Nas fraldas da serra Morena, em Andaluzia, acha-se a cidade de Andújar, a três léguas do pico mais alto, denominado Cabeça.

As terras que ficam entre a cidade e os montes são fertilíssimas, motivo pelo qual vinham de longe os criadores de gado e ali se estabeleciam com seus parcos haveres, que consistiam em meia dúzia de bois e alguns carneiros.

Entre os pastores havia um natural de Granada, João Alonso de Rivas, filho de cristãos cativos, que conseguira escapar à tirania dos mouros, depois de ter perdido o braço direito.

Corria o ano de 1227. João de Rivas, jovem piedoso e muito devoto da Mãe de Deus, costumava passar largas horas em oração entre aqueles penhascos, enquanto pastavam tranqüilamente suas ovelhas.
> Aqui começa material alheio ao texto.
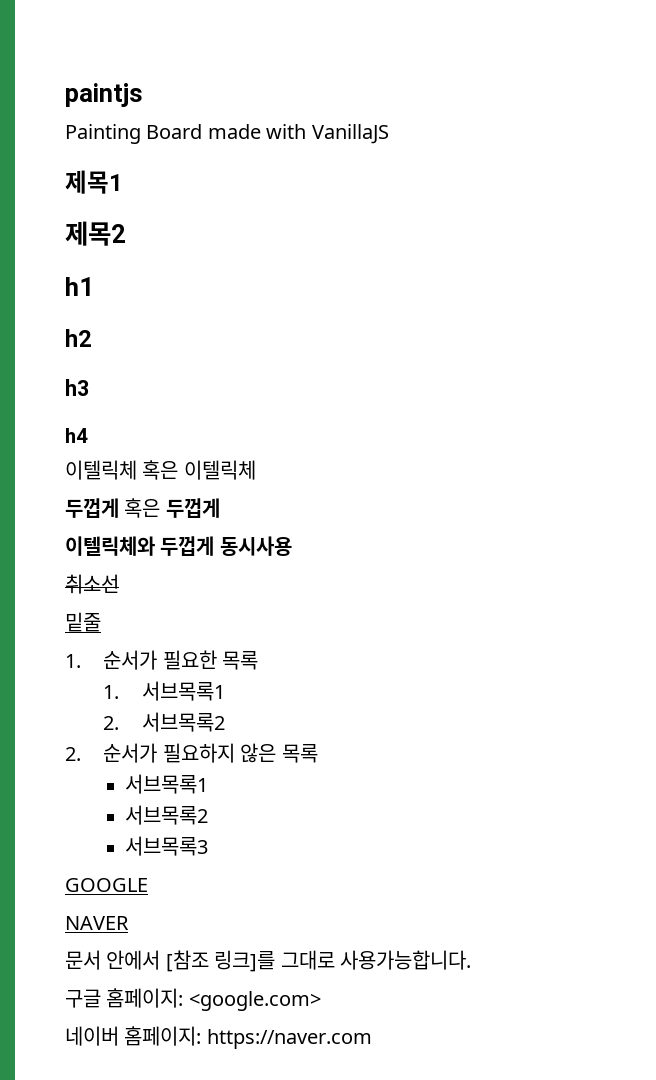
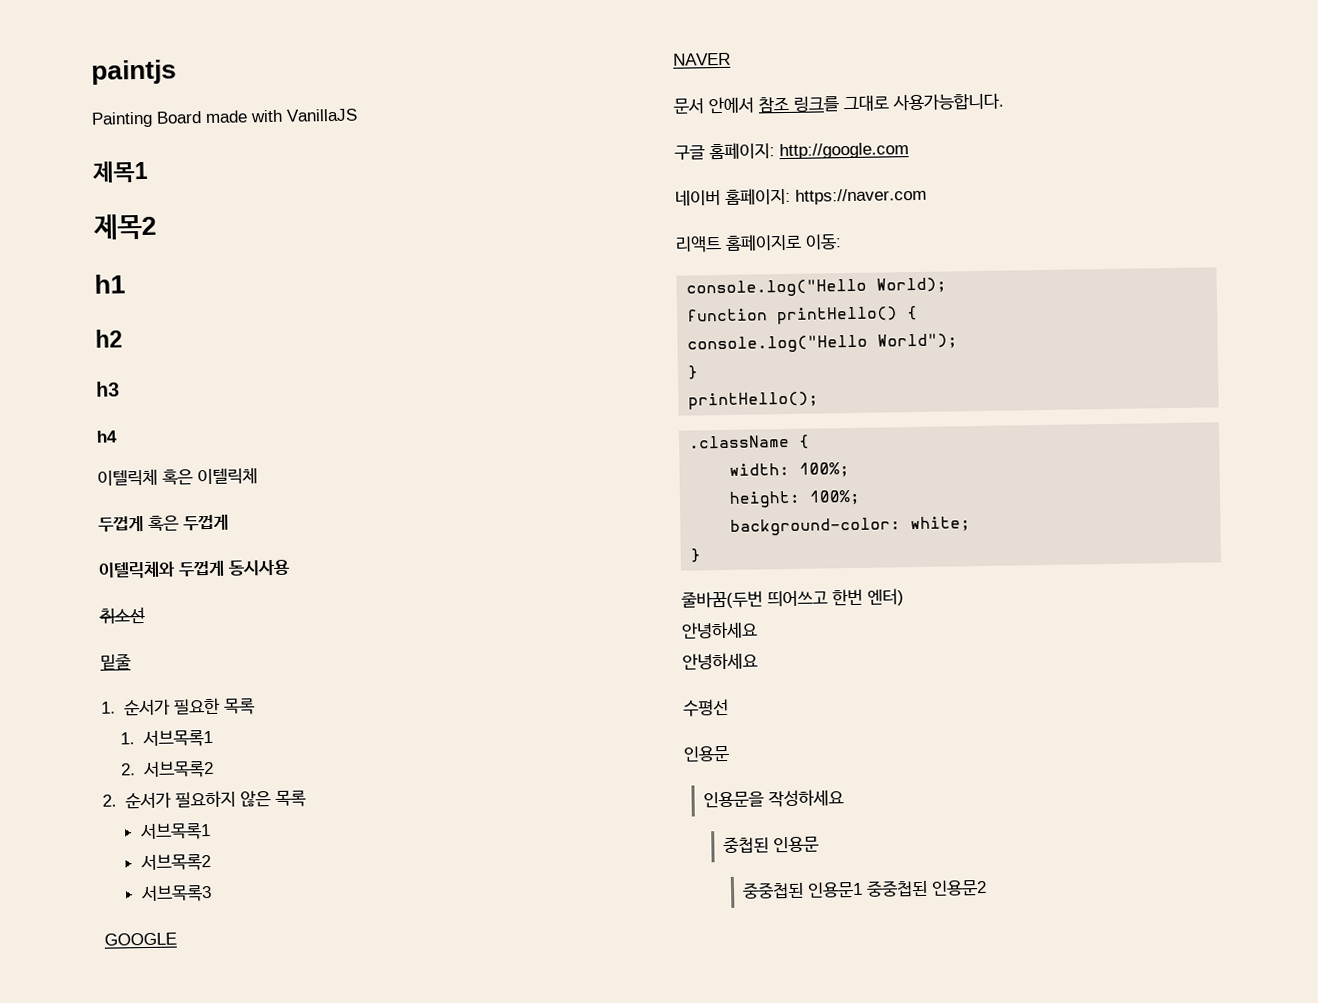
[165,950,276,972] [참조 링크]를 -> [758,96,839,113] 참조 링크를
[188,991,321,1011] <google.com> -> [779,142,909,160] http://google.com
(372, 1039) none -> [675,233,842,253] [686,277,948,298] [687,305,919,325] [687,333,959,354] [687,365,700,380] [688,391,820,410] [688,434,811,449] [729,462,851,478] [729,489,862,508] [730,516,972,536] [690,548,702,563] [681,588,904,609] [681,621,758,639] [682,652,758,670] [683,698,729,717] [683,745,730,762] [703,789,845,808] [723,836,820,854] [742,879,988,899] // 리액트 홈페이지로 이동: // console.log("Hello World); // function printHello() { // console.log("Hello World"); // } // printHello(); // .className { // width: 100%; // height: 100%; // background-color: white; // } // 줄바꿈(두번 띄어쓰고 한번 엔터) // 안녕하세요 // 안녕하세요 // 수평선 // 인용문 // 인용문을 작성하세요 // 중첩된 인용문 // 중중첩된 인용문1 중중첩된 인용문2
Várias vezes, ouvira ele o toque de uma campainha, o qual parecia vir do alto das montanhas, porém, julgando fosse imaginação sua, visto serem inabitados aqueles montes, João seguia seu caminho sem lhe dar mais atenção. Outras vezes, porém, quando ouvia à tardinha o misterioso som, tomava-se de súbito terror e apressado se recolhia à pobre palhoça em que habitava, benzendo-se e encomendando-se à Virgem.

Uma noite (12 de agosto), ouvindo mais distintamente o som que tanto o impressionava, o pastor pôs-se a cismar à porta de sua cabana, fazendo mil conjeturas sobre aquele mistério, quando de repente seus olhos deparam com um brilhante luzeiro no cimo do monte Cabeça.
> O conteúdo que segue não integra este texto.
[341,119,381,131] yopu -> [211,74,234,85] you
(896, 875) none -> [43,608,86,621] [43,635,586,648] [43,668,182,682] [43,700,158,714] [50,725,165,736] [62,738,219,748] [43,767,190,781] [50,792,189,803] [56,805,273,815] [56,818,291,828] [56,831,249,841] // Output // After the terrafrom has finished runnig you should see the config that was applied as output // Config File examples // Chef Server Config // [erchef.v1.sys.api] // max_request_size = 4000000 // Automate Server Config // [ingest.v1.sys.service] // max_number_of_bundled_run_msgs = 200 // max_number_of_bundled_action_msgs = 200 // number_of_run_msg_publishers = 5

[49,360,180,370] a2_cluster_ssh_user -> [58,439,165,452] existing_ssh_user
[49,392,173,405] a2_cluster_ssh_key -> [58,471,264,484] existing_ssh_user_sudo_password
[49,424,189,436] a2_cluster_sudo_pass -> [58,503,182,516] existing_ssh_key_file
Sem pensar no que fazia, João deitou a correr naquela direção e, passando por entre espinheiros e capinzais, só se deteve quando, ofuscado pela luz, foi obrigado a fechar os olhos, ficando algum tempo sem coragem de abrí-los. Entretanto a campainha soava lentamente à entrada de uma gruta, de onde partiam os raios luminosos. E o pastor, imóvel, não podia afastar-se daquelas chamas que o atraíam! Seu coração batia com violência, parecendo anunciar-lhe uma alegria inefável...
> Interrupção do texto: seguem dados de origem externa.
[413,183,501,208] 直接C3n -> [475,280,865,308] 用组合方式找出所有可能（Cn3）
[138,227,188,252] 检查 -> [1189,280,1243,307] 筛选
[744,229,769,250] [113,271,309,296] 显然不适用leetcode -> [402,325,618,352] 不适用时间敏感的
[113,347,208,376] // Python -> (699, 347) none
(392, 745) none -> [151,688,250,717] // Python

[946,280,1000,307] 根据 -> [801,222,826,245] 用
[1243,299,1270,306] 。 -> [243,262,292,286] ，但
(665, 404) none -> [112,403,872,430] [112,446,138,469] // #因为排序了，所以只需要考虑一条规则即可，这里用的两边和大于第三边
Finalmente, sentindo que algo de divino havia naquela luz que o atraía, João teve remorsos do seu supersticioso temor e resoluto meteu-se pela fogueira, que ardia sem fazer fumaça e sem queimar coisa alguma. Então o ditoso pastor, extasiado, viu, sobre as rochas que lhe serviam de pedestal, uma belíssima imagem de Nossa Senhora, diante da qual caiu de joelhos, permanecendo em êxtase durante muito tempo.

Presa a um galho, ao lado da santa imagem, a campainha continuava a bater, sem que ninguém a tocasse!

Conservando-se em sua humilde postura, João levantou os olhos e, dirigindo-se à Mãe de Deus, assim lhe falou: “Pois fostes vós, ó minha Mãe, que me atraístes à vossa presença para divulgar os vossos desígnios?! Se assim é, dizei-me o que devo fazer, e a vossa vontade será cumprida”.

E uma voz dulcíssima, que parecia vir do céu, falou-lhe assim: “Não temas, servo de Deus... Vai à cidade de Andújar e dize a quantos encontrares que chegou o tempo de cumprir-se a vontade de Deus, fazendo erigir neste lugar um templo, onde se hão de operar grandes prodígios em favor dos crentes”.

João prometeu a Nossa Senhora fazer tudo quanto ela ordenava, e desde logo resolveu que as primeiras pedras do templo as daria ele, com o produto da venda de seu rebanho, que era tudo quanto possuía. Mas ainda hesitava, receando que os habitantes de Andújar o tomassem por  visionário ou impostor.

A Virgem Santíssima volveu então: “Vai, cristão venturoso: o testemunho das tuas palavras será o teu braço direito perdido, que eu te restituo”. E imediatamente João viu seu braço direito perfeitamente são, como se nunca o houvesse perdido!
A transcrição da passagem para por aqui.